### WHAT IS REQUIRED
If a line of the records contains the word "date", list it.

### DATA RECORDS
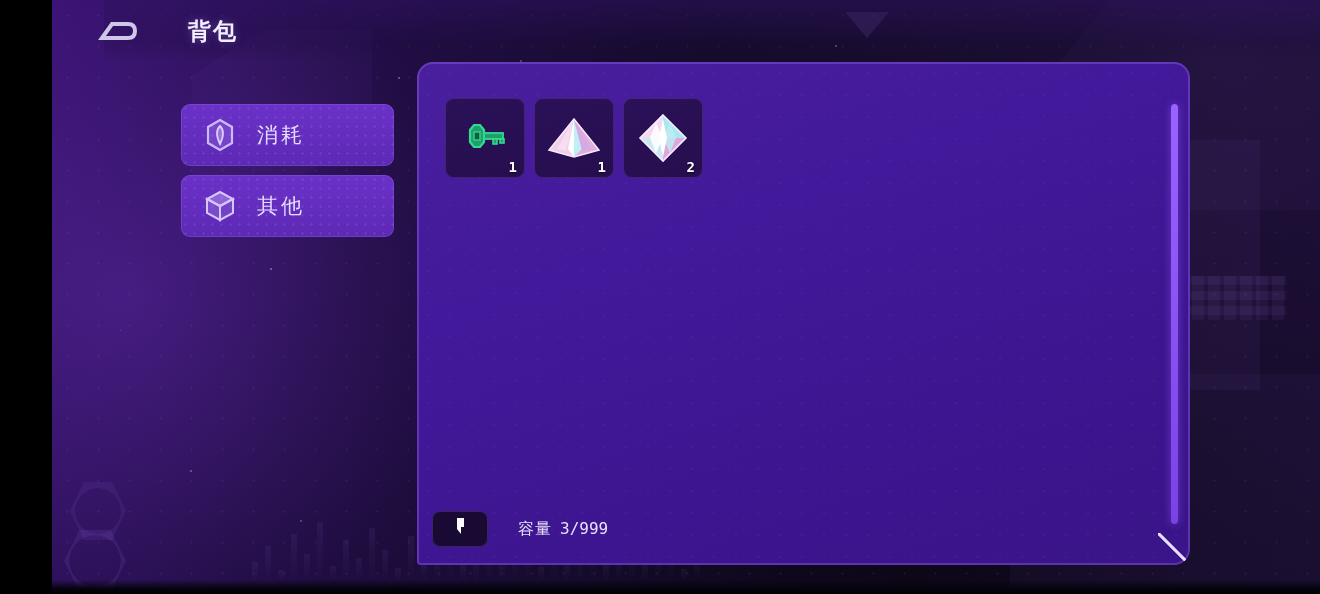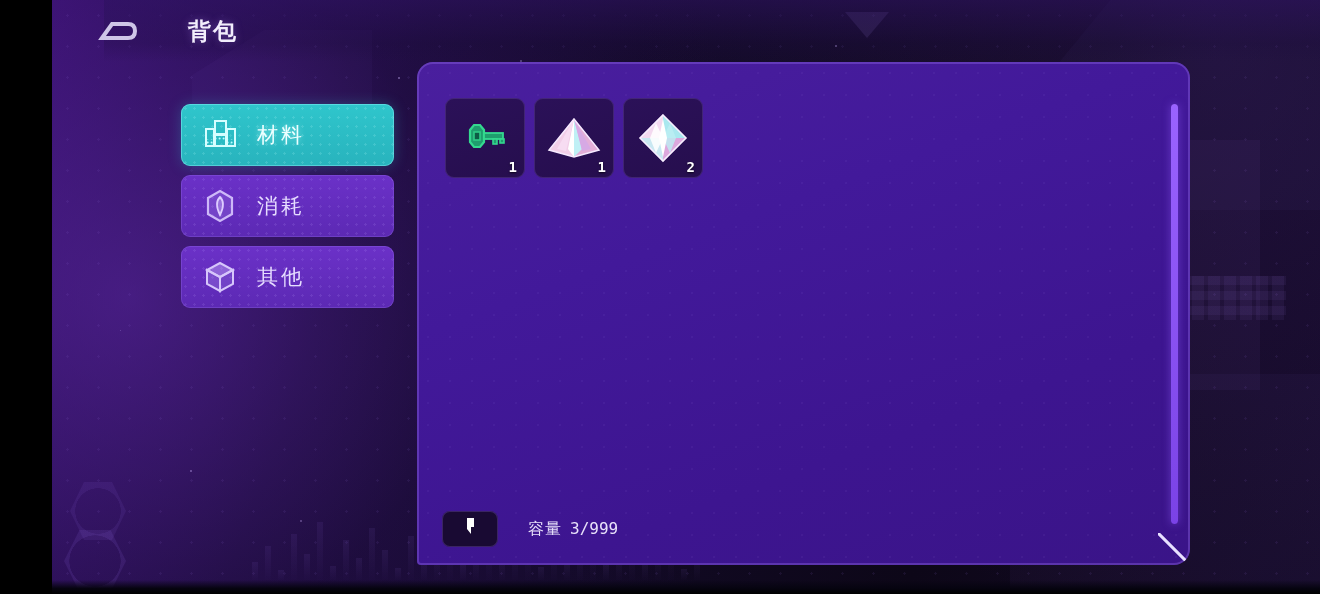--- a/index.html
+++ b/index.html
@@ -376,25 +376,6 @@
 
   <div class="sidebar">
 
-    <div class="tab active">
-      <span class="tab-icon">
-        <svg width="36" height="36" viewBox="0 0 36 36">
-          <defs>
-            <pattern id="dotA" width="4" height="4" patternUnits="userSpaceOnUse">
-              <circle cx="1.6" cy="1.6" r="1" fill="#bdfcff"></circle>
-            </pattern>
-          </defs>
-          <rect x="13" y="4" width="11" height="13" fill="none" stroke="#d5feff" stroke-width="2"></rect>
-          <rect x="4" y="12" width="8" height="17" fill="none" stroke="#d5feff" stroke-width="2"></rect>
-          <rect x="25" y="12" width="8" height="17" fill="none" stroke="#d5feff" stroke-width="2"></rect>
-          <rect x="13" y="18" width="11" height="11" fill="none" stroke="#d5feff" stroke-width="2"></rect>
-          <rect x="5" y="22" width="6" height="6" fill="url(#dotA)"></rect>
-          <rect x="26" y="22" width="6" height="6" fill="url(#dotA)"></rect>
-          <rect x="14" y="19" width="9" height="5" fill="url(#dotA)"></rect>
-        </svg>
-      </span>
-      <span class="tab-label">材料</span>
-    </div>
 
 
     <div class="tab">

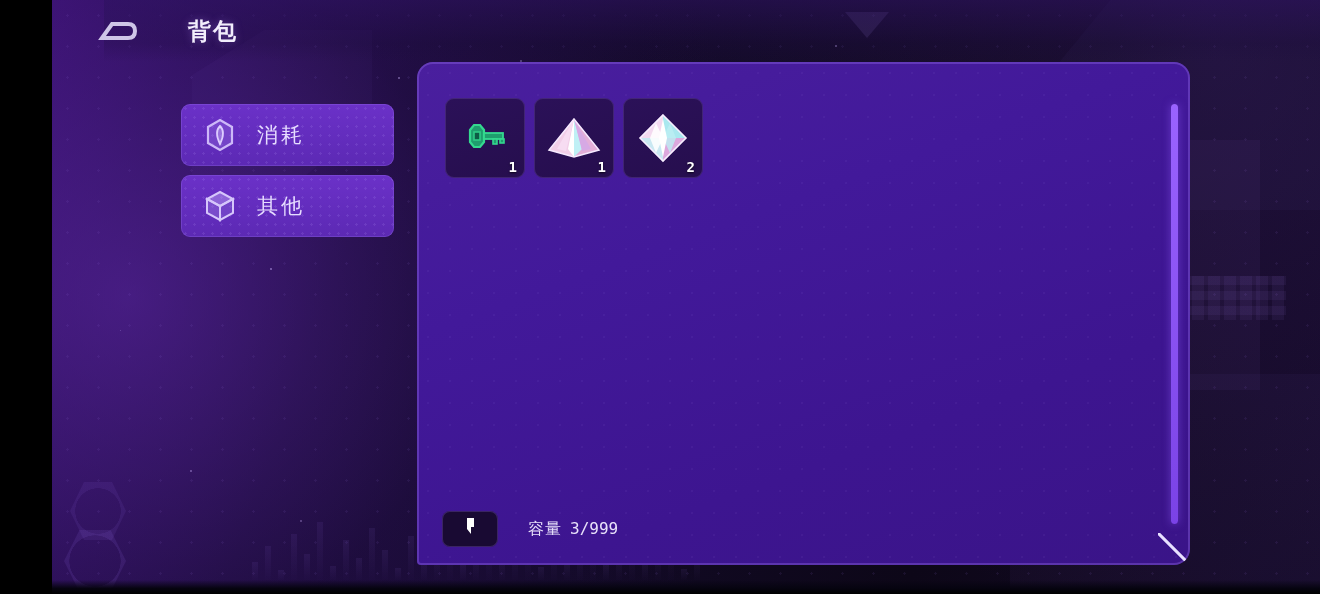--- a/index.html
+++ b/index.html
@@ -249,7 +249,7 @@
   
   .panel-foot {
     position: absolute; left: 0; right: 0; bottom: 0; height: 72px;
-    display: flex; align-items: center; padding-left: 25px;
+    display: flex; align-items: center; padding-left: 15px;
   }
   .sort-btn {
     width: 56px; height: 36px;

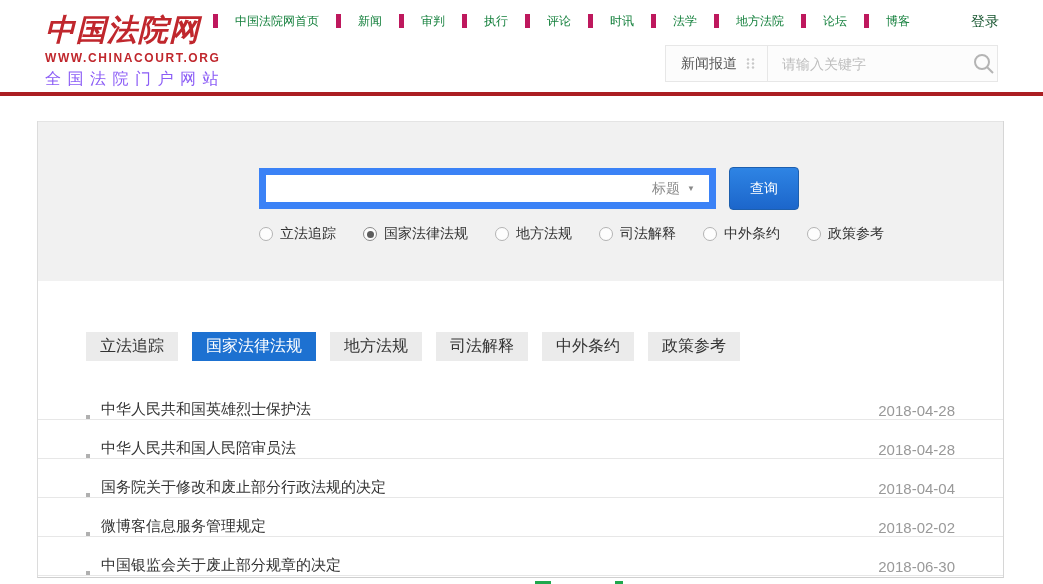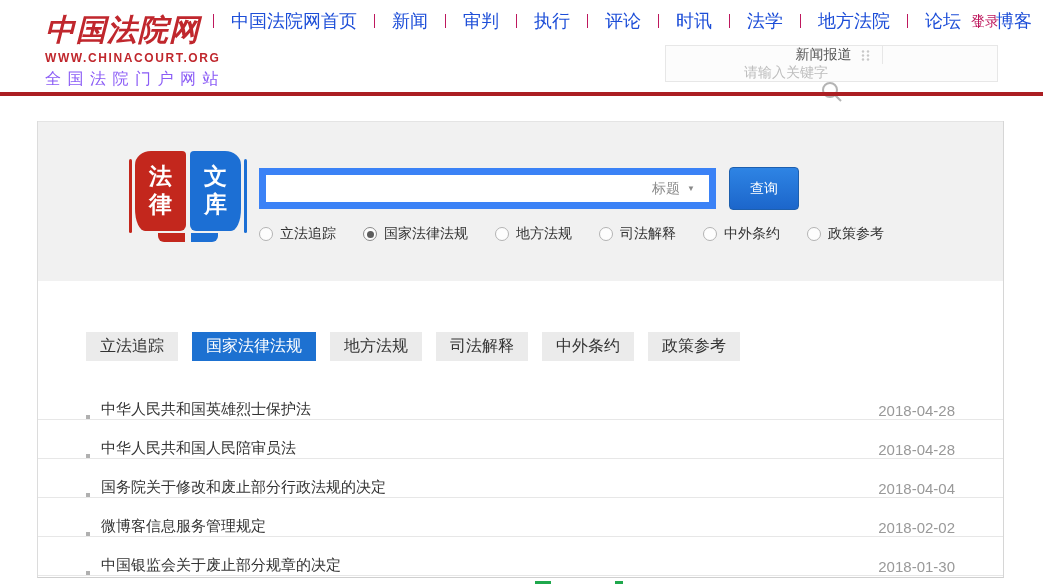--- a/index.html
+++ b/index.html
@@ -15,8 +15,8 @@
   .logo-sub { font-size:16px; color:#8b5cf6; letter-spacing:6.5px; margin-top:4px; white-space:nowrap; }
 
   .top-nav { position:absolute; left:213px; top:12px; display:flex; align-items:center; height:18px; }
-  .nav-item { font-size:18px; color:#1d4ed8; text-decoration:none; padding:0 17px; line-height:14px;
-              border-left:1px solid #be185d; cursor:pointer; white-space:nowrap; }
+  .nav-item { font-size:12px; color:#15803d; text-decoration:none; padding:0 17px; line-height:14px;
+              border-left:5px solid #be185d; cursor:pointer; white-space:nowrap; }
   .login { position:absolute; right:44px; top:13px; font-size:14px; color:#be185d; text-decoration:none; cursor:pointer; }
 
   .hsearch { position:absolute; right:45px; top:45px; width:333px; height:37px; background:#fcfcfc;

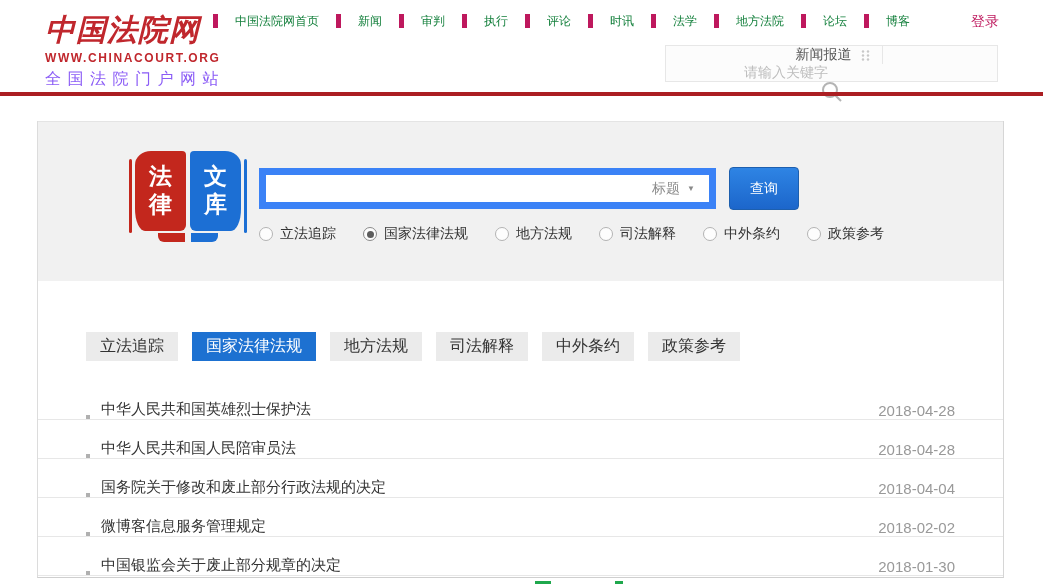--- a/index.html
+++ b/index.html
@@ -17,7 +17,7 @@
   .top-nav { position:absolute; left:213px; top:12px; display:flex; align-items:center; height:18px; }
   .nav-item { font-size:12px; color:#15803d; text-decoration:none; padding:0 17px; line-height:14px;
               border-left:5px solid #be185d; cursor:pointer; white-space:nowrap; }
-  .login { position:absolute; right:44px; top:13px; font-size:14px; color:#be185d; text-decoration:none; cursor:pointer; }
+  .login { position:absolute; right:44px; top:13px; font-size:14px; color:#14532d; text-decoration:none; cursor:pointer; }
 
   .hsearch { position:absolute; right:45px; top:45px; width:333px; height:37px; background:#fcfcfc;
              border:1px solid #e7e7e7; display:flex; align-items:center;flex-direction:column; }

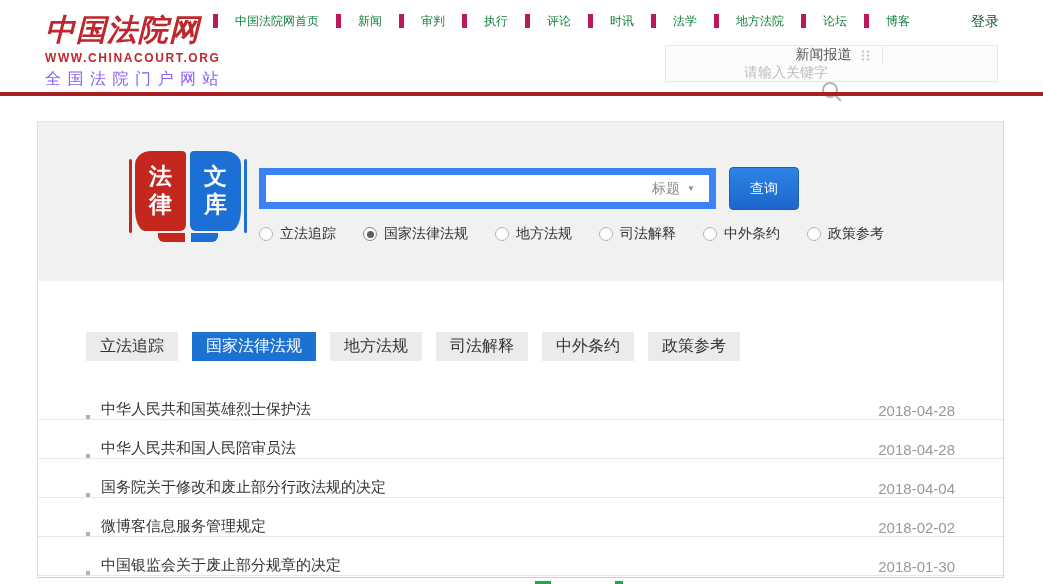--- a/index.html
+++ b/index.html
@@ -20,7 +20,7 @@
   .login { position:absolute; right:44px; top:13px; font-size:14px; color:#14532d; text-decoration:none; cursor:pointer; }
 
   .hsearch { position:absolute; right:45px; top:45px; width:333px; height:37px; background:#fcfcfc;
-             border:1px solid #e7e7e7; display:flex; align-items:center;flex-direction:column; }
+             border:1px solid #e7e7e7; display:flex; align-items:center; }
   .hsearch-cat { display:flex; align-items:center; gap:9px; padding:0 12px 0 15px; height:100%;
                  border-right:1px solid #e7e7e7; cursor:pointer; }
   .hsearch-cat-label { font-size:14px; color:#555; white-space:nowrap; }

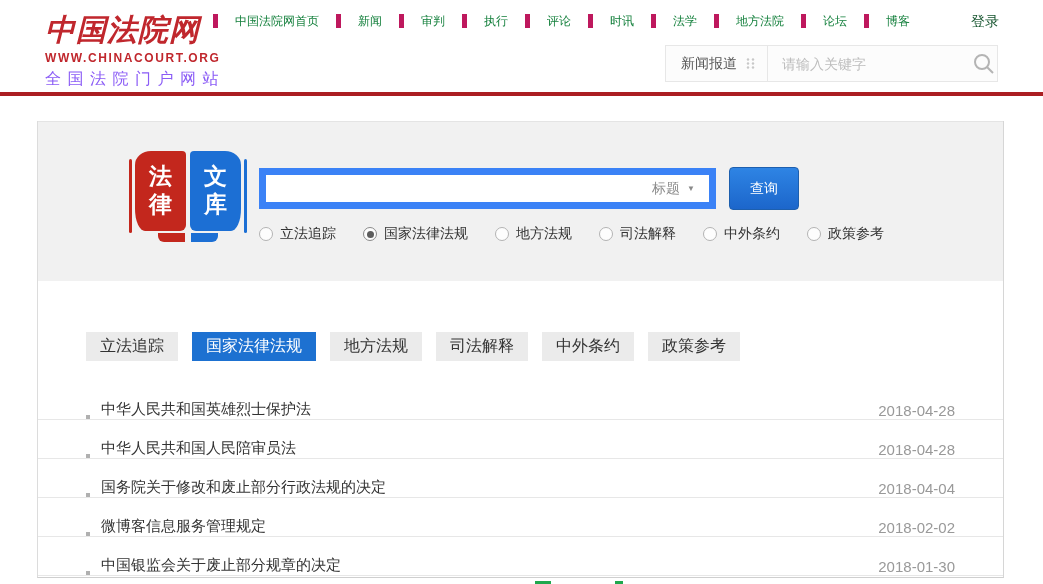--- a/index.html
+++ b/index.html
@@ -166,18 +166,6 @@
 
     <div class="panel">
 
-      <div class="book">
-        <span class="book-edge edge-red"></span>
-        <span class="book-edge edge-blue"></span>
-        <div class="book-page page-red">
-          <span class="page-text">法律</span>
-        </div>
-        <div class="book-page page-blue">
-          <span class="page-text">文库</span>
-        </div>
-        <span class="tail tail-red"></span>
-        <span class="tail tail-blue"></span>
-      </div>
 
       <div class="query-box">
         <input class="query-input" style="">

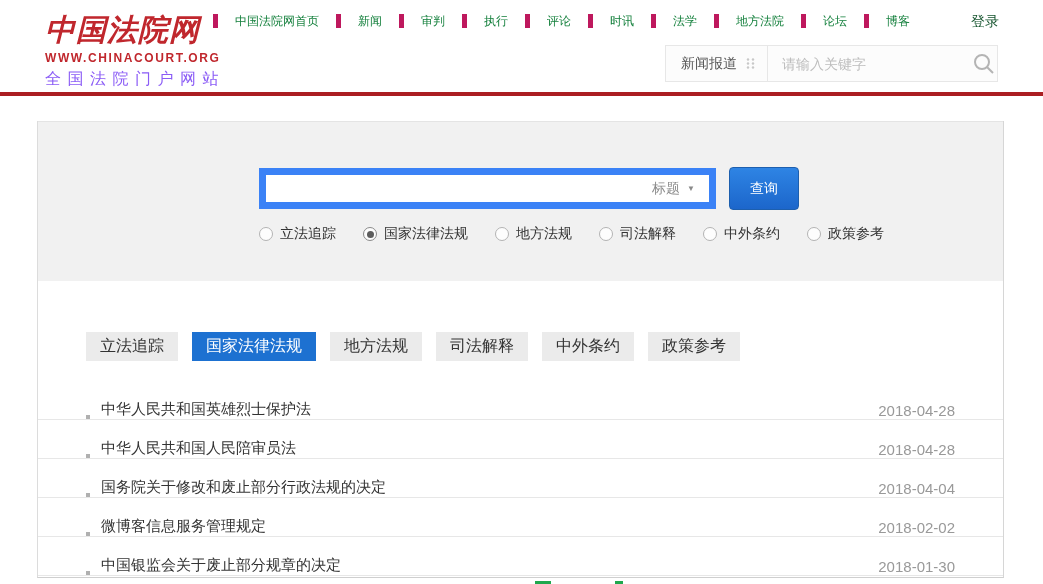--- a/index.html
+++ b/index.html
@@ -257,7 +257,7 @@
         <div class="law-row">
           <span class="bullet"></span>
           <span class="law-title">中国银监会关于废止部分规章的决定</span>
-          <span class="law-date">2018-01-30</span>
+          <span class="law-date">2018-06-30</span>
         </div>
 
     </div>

### ANSWER BELOW
-          <span class="law-date">2018-01-30</span>
+          <span class="law-date">2018-06-30</span>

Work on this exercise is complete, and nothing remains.